Dienstag, den 24. März 2026

In der Nacht von Dienstag auf Mittwoch ist es an der Küste und im Nordwesten stark bewölkt und es fällt gebietsweise Regen oder Nieselregen. In den anderen Gebieten ist es teils wolkig, teils gering bewölkt und trocken. Die Temperaturen gehen im Laufe der Nacht auf 10 bis 2 Grad zurück. In Ober- und Niederbayern gibt es örtlich leichten Frost bis minus 2 Grad.

Am Mittwoch ziehen dichte Wolken mit vielen, zum Teil kräftigen Regengüssen vom Norden und Westen südostwärts. In den Mittelgebirgen fällt auch Graupel und Schnee. Örtlich bilden sich Gewitter. Im Südosten zeigt sich anfangs noch die Sonne. Mit 4 bis 11 Grad wird es oft schon kühler, nur vereinzelt werden noch 12 bis 15 Grad erreicht. Es weht ein mäßiger bis frischer, an der Küste und auf den Höhen starker Wind aus Südwest bis Nordwest. Dabei treten starke bis stürmische Böen, auf den Höhen schwere Sturmböen bis 100 km/h auf.

In der Nacht von Mittwoch auf Donnerstag bleibt es vor allem im Nordosten bei wechselnder Bewölkung trocken. In der West- und Südhälfte bringen dichte Wolken Regen, Schneeregen und auf den Höhen Schnee. Örtlich entladen sich Gewitter. Die Luft kühlt sich auf plus 4 bis minus 1 Grad ab. Örtlich kann es auf den Straßen glatt sein.

Am Donnerstag geht es wechselhaft und nasskalt weiter. Quellwolken bringen viele zum Teil kräftige Regen-, Schnee- und Graupelschauer. Vereinzelt entladen sich Gewitter. Nicht nur in den Mittelgebirgen und an den Alpen schneit es längere Zeit. Schnee und Glättegefahr gibt es bis in tiefe Lagen. Am wenigsten Schauer und etwas Sonne gibt es im Nordosten. Nur 0 bis 9 Grad werden erwartet. Der Wind weht mäßig bis frisch, in Böen frisch bis stark aus Nordwest bis Nord. An der Ostsee weht ein teils starker, in Böen stürmischer Wind.

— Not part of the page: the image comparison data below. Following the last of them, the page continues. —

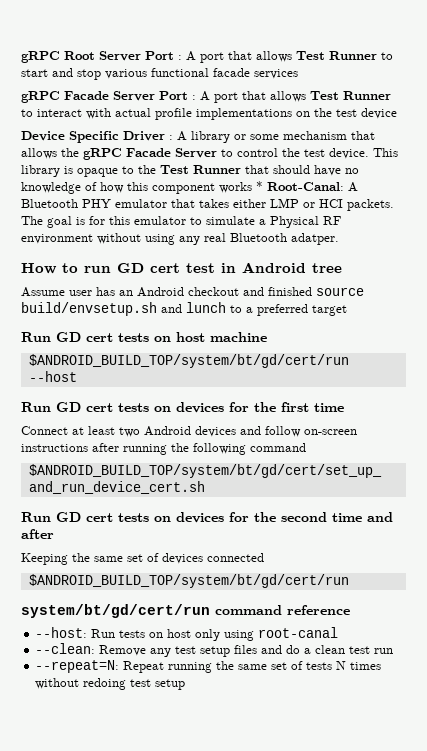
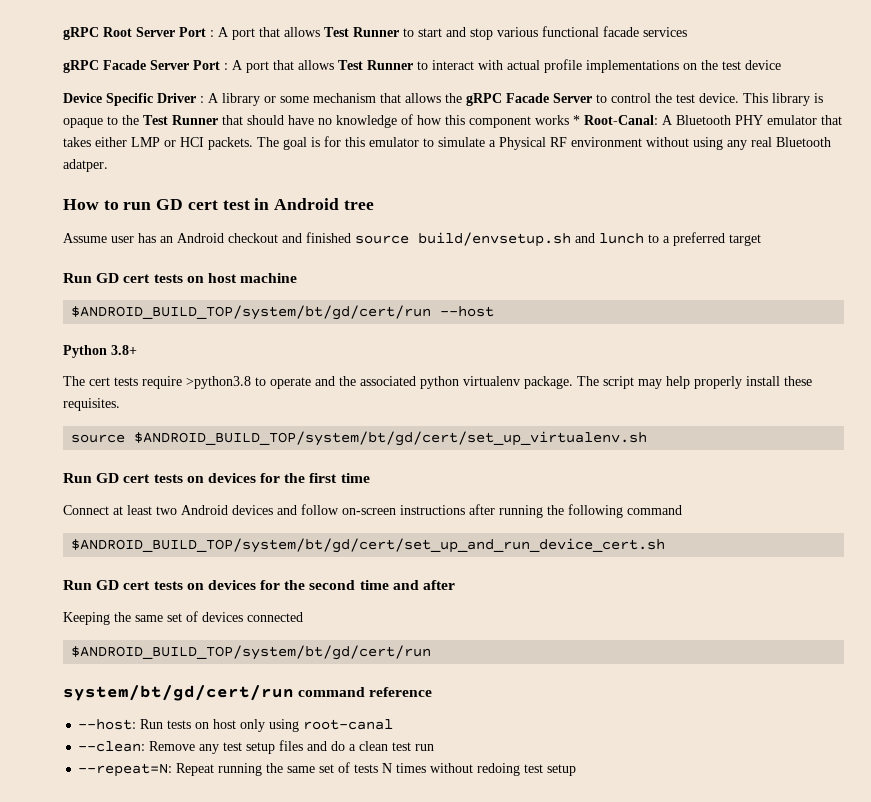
(77, 376) none -> [63,345,137,358] [63,376,812,389] [63,398,120,411] [71,431,648,446] // Python 3.8+ // The cert tests require >python3.8 to operate and the associated python virtualenv package. The script may help properly install these requisites. // source $ANDROID_BUILD_TOP/system/bt/gd/cert/set_up_virtualenv.sh

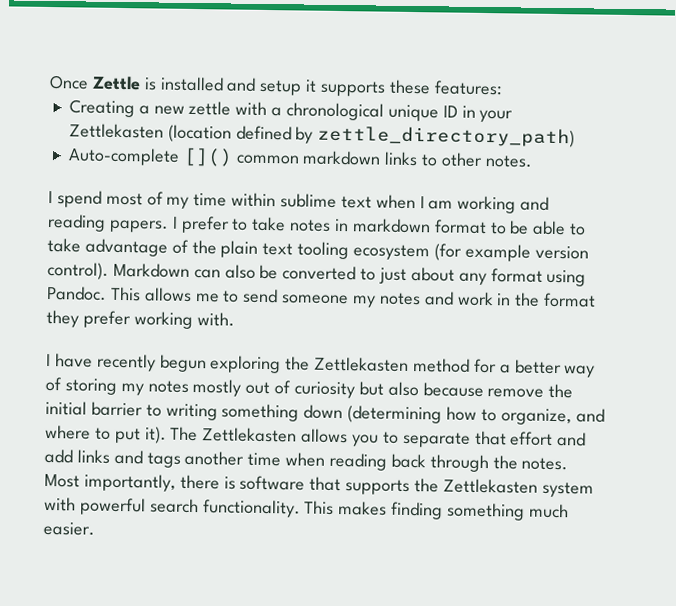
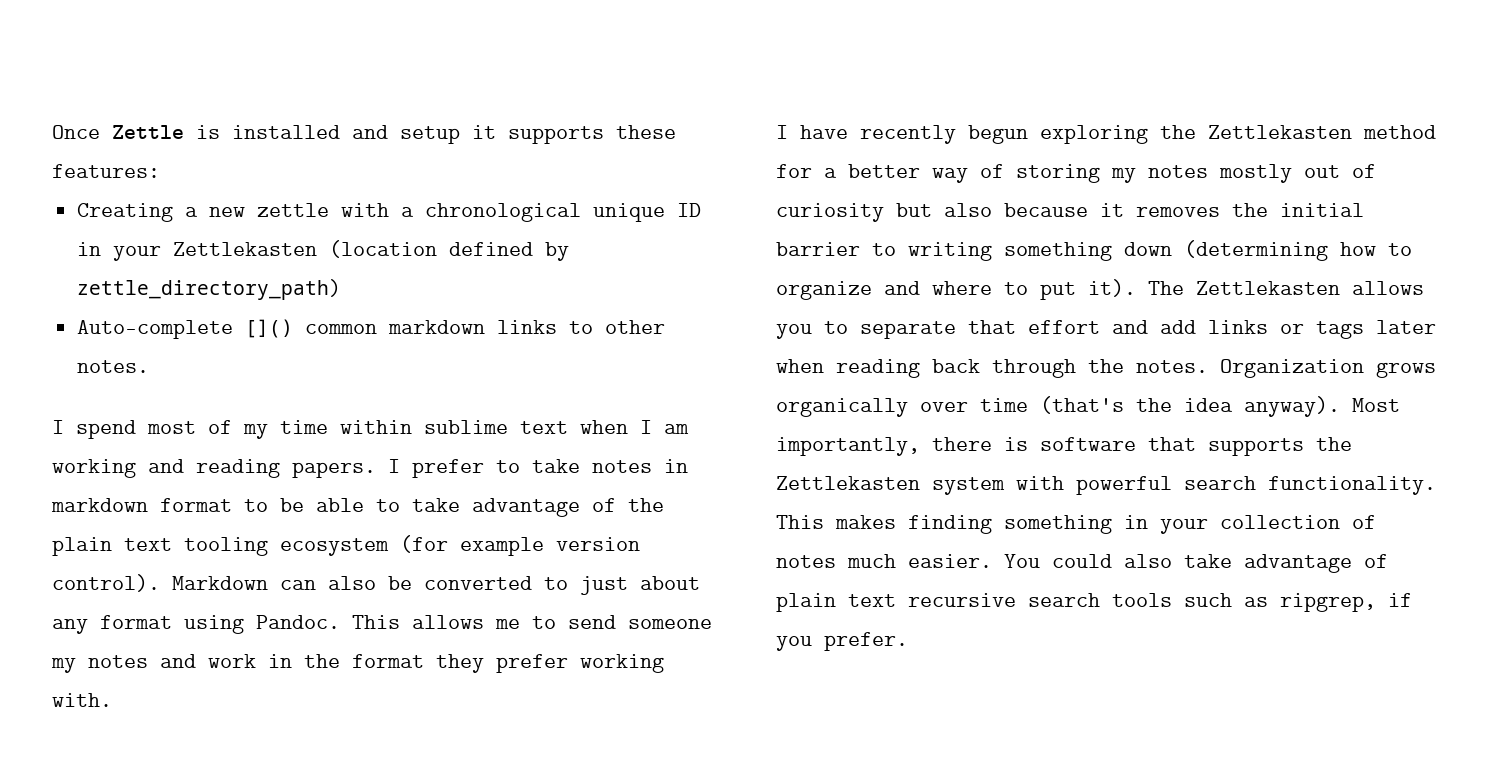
[487,388,545,398] remove -> [1100,203,1220,217] it removes
[500,408,572,426] organize, -> [776,281,872,300] organize
[113,449,282,468] and tags another time -> [1280,320,1436,339] or tags later
(569, 464) none -> [1220,359,1436,378] [776,396,1340,417] Organization grows organically over time (that's the idea anyway).
[528,503,569,519] [43,521,95,536] much easier. -> [1124,515,1376,534] [776,554,1388,573] [776,593,1412,612] [776,632,908,651] in your collection of notes much easier. You could also take advantage of plain text recursive search tools such as ripgrep, if you prefer.

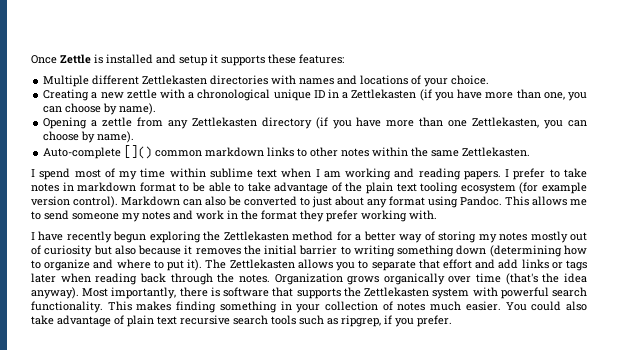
(160, 171) none -> [43,75,490,87] // Multiple different Zettlekasten directories with names and locations of your choice.
[113,240,570,261] [77,279,342,300] your Zettlekasten (location defined by zettle_directory_path) -> [342,89,587,101] [43,103,157,115] [43,117,587,129] [43,131,135,143] a Zettlekasten (if you have more than one, you can choose by name). // Opening a zettle from any Zettlekasten directory (if you have more than one Zettlekasten, you can choose by name).
[77,360,150,373] notes. -> [341,147,531,157] notes within the same Zettlekasten.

Am Freitag halten sich an den Alpen und in Niederbayern zunächst dichte Wolken mit mehr Schnee als Regen. Sonst wechseln sich Sonnenschein und Wolkenfelder ab, und es gibt nur vereinzelt Regen-, Schnee- oder Graupelschauer. Mit Höchsttemperaturen zwischen 1 und 9 Grad bleibt es ungemütlich kalt. Dazu weht ein schwacher bis mäßiger, an der Küste und im Nordwesten frischer Wind aus Südwest bis Nordwest.

Am Samstag überwiegen in der Nord- und Westhälfte Deutschlands dichte Wolkenfelder. Sie bringen zeitweise Regen, auf den Höhen auch Graupelschauer oder Schneeregen, und ziehen mit Schauern ostwärts. Nur an den Alpen und im Südosten zeigt sich anfangs noch die Sonne. Die Temperaturen bewegen sich am Nachmittag zwischen maximal 3 und 11 Grad. Es weht ein schwacher bis mäßiger, an der Küste auch frischer Wind aus südwestlichen bis nordwestlichen Richtungen.